Teringat olehnya acara popmian yang ia usulkan bahkan sejak hari pertama puasa, kegiatan tak bermanfaat yang bahkan masih dilanjutkan sampai kini. Mereka akan berkumpul sepulang sekolah setiap hari, hanya untuk makan popmie di warung belakang sekolah. Tak peduli sedang berpuasa atau memang berhalangan. Karena hobi Ditta saat itu cuma satu. Melanggar segala aturan. Tak peduli dengan apa dan siapa ia berhadapan. Ia hanya percaya teman-temannya ada untuk menolongnya. Tapi bagaimana dengan sekarang?
“Tidak, saya tidak sedang puasa.” Ditta menerawang memilih menatap genangan air yang marah setiap kali dilewati kendaraan. “Oh, begitu.” saat Ditta menoleh masih tersisa senyum simpul di bibir si bapak. Belum sempat Ditta bertanya lebih lanjut. Sebuah mobil mahal bermerk Mercedez Benz menepi didekat mereka. Ditta masih tak mengerti sampai mobil itu melaju dengan si bapak yang melambaikan tangan dari kursi belakang ke arahnya sambil tersenyum.
“Lu beneran yakin dia naik Mercedez kan? Bukan dorong gerobak sampah?” Nino tertawa lebar saat Ditta menoyor kepalanya.
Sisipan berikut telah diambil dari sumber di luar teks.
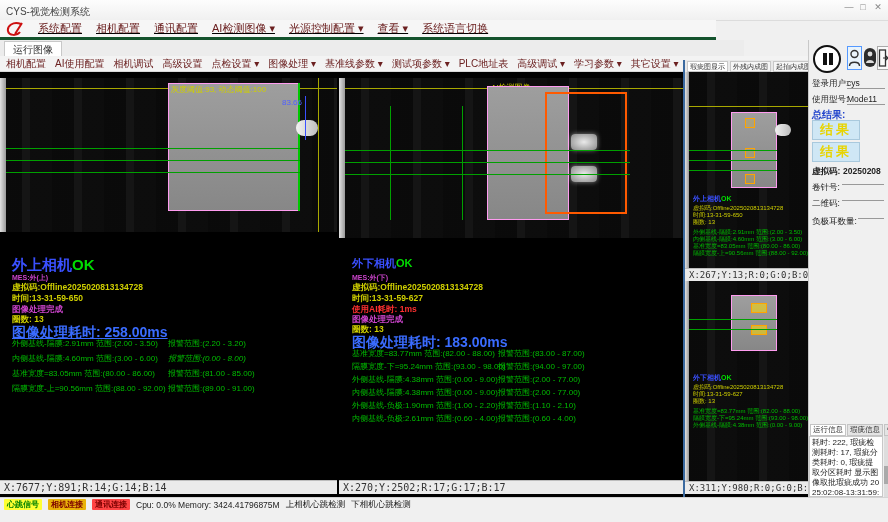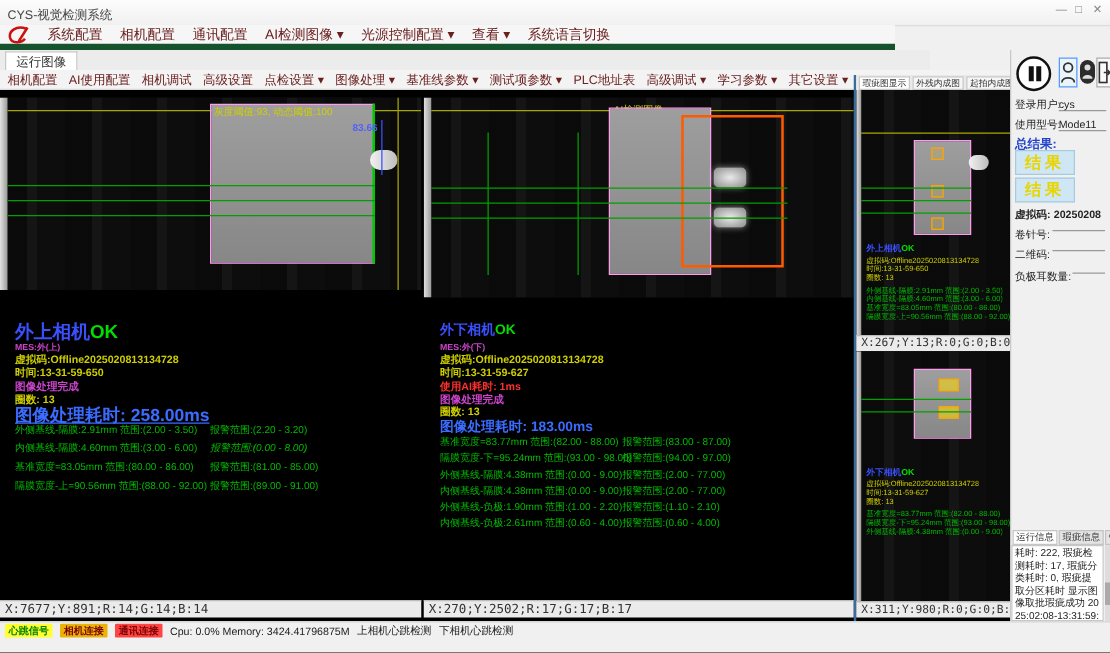"系统配置" .menubar { border-bottom: 5px solid #14532d -> 3px solid #14532d; text-decoration: none -> underline }
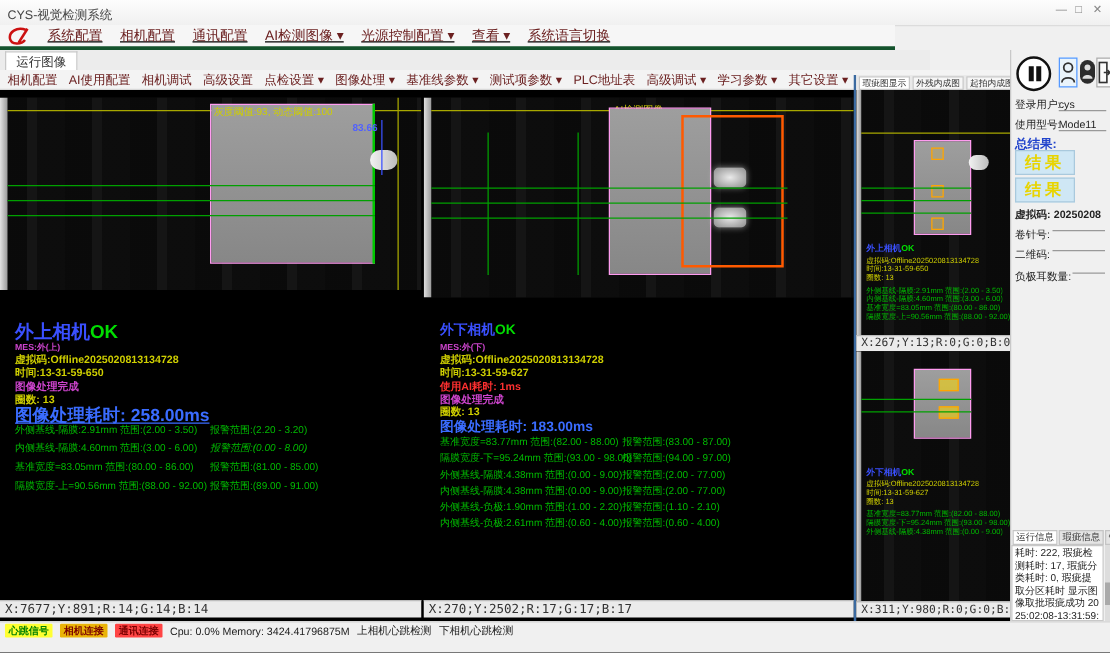"83.66" div.ov { font-weight: bold -> normal }
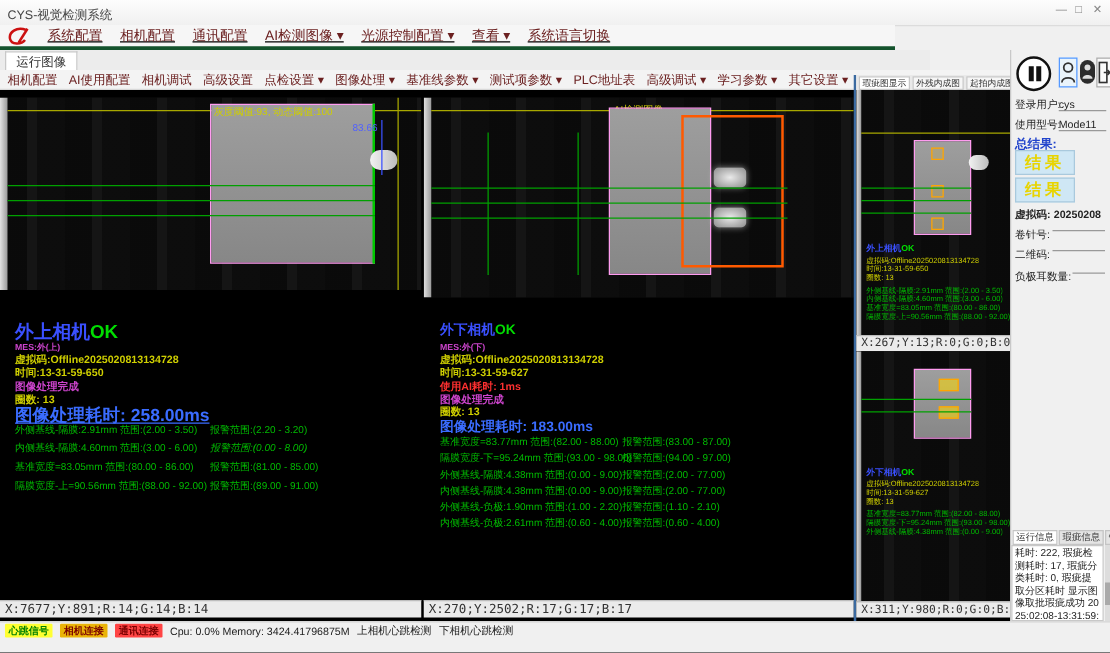"图像处理耗时: 183.00ms" div.ov { font-size: 11px -> 14px }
Bagi Nino Ditta tetap sama, perubahan Ditta bukan sesuatu yang buruk. “Jadi karena itu, lu waktu itu tiba-tiba masuk kelas, nyapa gue, nanya tugas, dan lain sebagainya yang bikin anak satu kelas nahan napas?” kini Fika mengerti, terjawab sudah semua keanehan yang terjadi setahun lalu. “Gue mau makasih sama bapak bapak Mercedes itu,” Fika melompat sambil memeluk Ditta erat.
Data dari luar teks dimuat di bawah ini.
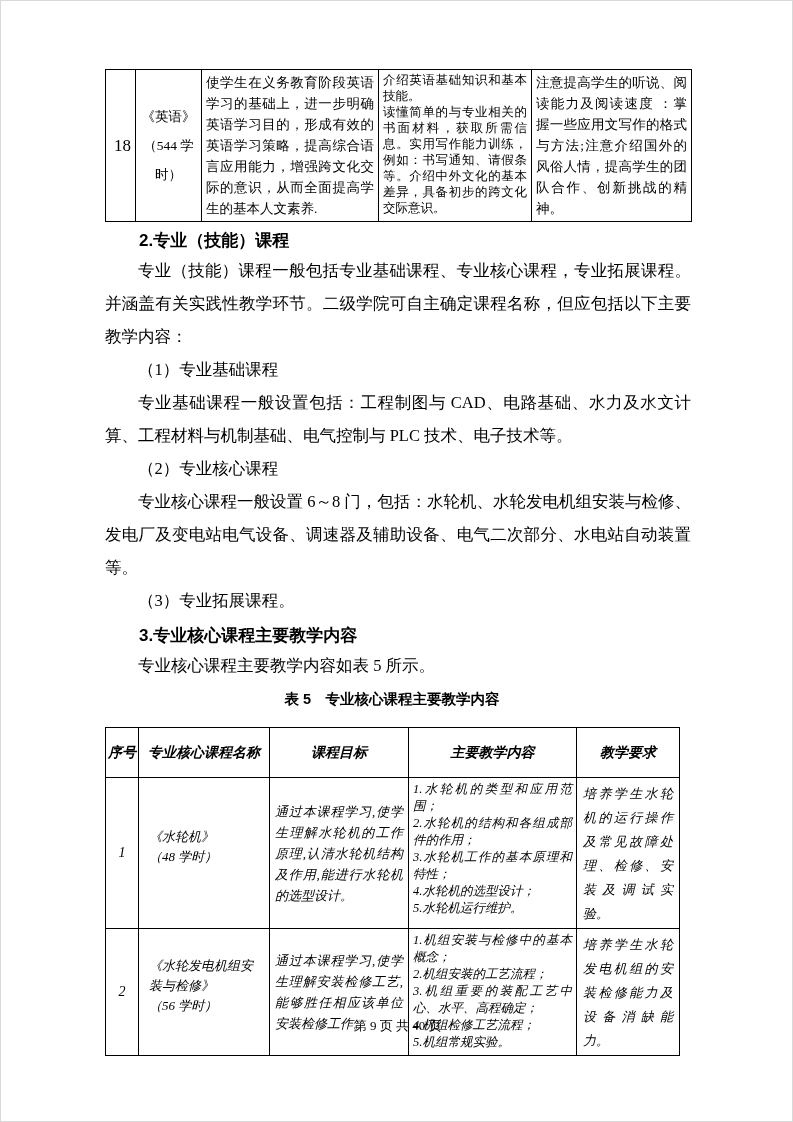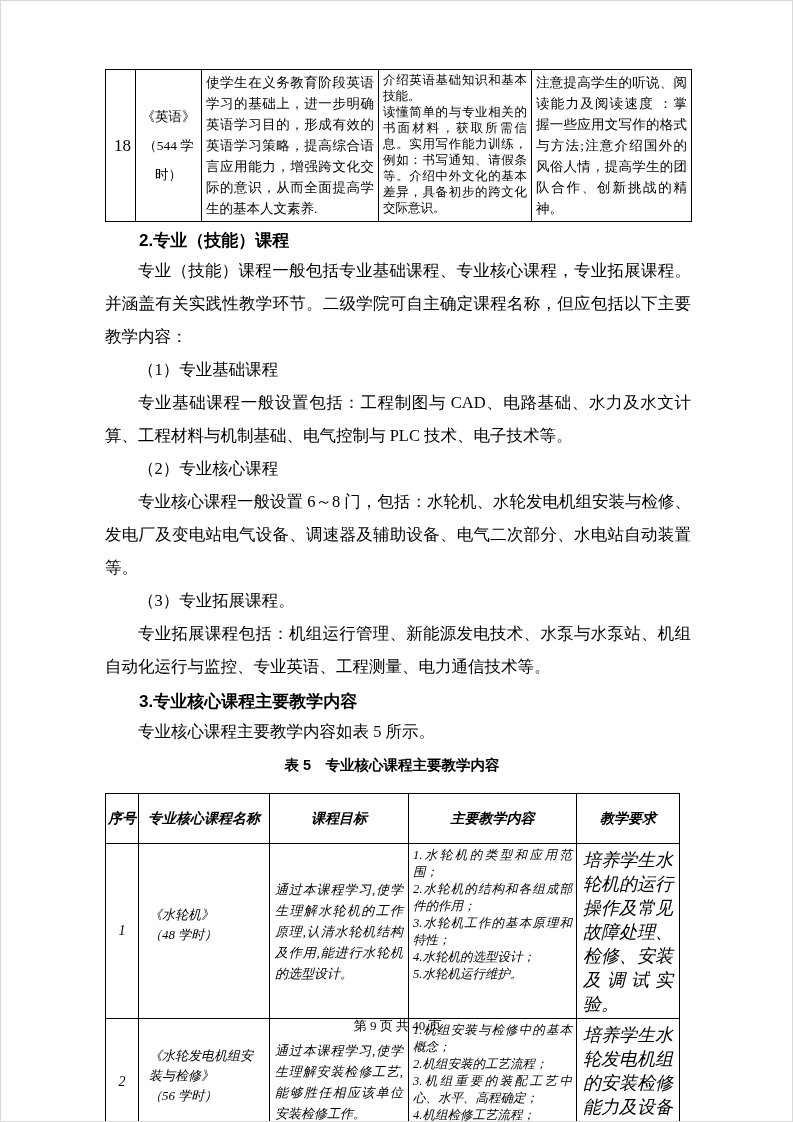"专业拓展课程包括：机组运行管理、新能源发电技术、水泵与水泵站、机组自动化运行与监" p.indent { html: <p>专业拓展课程包括：机组运行管理、新能源发电技术、水泵与水泵站、机组自动化运行与监控、专业英语、工程测量、电力通信技术等。</p> -> none }
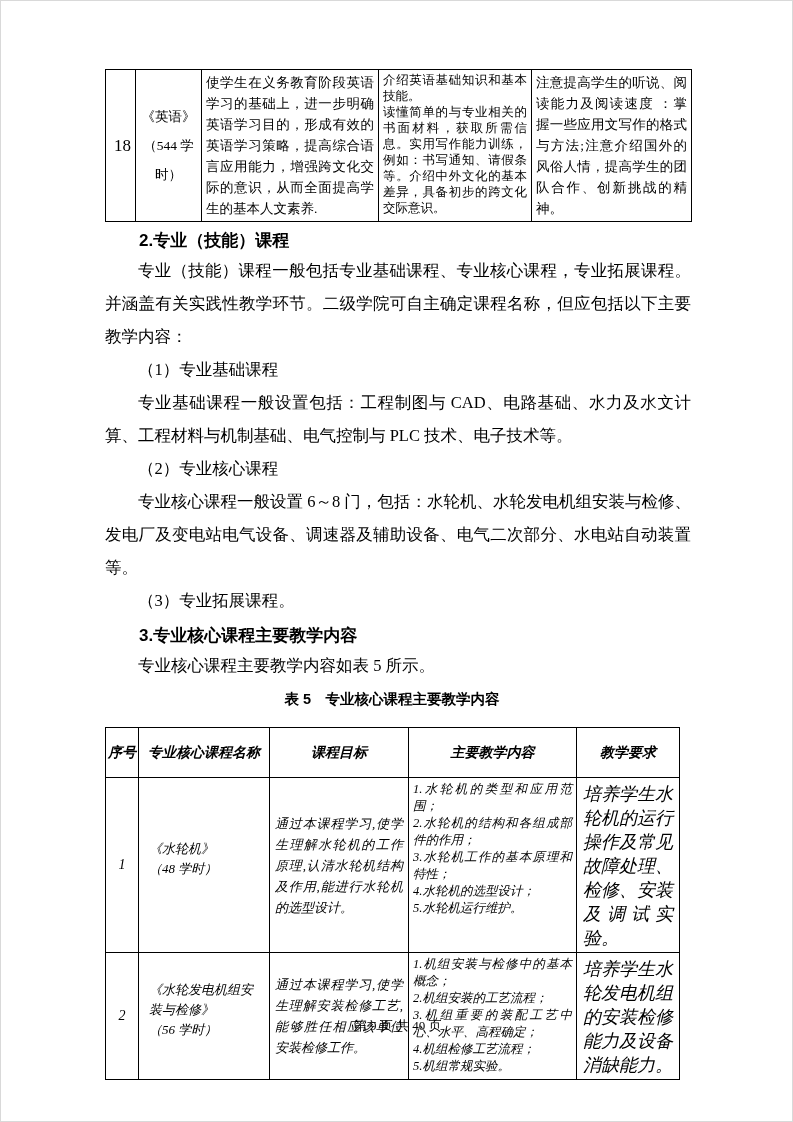"培养学生水轮机的运行操作及常见故障处理、检修、安装及调试实验。" .req-cell { font-size: 18px -> 13px }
“Bego! Gue yang gak bisa napas sama lu sekarang Fik! Lepasin ihh.” Fika nyengir saat ditatap tajam oleh Ditta. “Entar pas puasa kita sering-sering buka bareng ya!” Entah apa yang dipikirkan Fika, tapi anak itu sangat bersemangat. Ditta tersenyum lalu mengangguk, “Pas udah azan maghrib loh ya.” Dan sekali lagi mereka terbahak. Ditta mungkin salah mengambil keputusan ini. Tapi ia percaya, Ditta sudah tak sesalah dulu lagi.